Work to be completed: Locate the line that contains "tax: 20% = 1066.40 -> 5.5% = 386.55" in the entries below, then repeat it and every following line through the line that contains "IBANEZ IGB101: 5", exactly, and no others.

*** Opening Available data ***

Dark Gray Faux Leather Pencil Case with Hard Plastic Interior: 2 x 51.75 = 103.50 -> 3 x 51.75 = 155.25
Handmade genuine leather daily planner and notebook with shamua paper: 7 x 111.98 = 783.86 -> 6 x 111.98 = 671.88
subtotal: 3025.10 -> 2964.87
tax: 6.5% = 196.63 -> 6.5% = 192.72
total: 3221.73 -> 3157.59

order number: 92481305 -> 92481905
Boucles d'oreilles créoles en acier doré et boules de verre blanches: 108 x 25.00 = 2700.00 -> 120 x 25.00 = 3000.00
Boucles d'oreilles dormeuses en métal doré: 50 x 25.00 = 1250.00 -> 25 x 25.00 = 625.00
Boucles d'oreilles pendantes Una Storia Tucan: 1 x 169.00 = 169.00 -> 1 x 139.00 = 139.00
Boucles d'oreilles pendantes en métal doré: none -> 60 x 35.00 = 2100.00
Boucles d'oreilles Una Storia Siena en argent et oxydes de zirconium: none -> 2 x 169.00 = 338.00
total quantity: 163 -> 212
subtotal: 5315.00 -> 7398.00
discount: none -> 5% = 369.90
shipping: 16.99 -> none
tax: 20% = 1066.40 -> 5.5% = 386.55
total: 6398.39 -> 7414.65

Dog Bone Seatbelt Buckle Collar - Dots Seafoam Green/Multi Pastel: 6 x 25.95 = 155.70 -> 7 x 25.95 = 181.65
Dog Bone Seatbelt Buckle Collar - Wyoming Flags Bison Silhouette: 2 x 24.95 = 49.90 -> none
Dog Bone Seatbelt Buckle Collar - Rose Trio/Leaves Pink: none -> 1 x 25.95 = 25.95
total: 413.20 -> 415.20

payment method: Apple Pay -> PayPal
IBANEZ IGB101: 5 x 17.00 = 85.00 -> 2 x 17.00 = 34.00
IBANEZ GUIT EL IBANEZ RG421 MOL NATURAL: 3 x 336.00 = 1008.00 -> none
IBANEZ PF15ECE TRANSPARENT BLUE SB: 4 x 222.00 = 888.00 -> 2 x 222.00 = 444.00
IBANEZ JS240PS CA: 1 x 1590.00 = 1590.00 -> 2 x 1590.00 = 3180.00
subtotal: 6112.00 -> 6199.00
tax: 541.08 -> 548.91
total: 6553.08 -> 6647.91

*** Closing Available data ***

Response area:
tax: 20% = 1066.40 -> 5.5% = 386.55
total: 6398.39 -> 7414.65

Dog Bone Seatbelt Buckle Collar - Dots Seafoam Green/Multi Pastel: 6 x 25.95 = 155.70 -> 7 x 25.95 = 181.65
Dog Bone Seatbelt Buckle Collar - Wyoming Flags Bison Silhouette: 2 x 24.95 = 49.90 -> none
Dog Bone Seatbelt Buckle Collar - Rose Trio/Leaves Pink: none -> 1 x 25.95 = 25.95
total: 413.20 -> 415.20

payment method: Apple Pay -> PayPal
IBANEZ IGB101: 5 x 17.00 = 85.00 -> 2 x 17.00 = 34.00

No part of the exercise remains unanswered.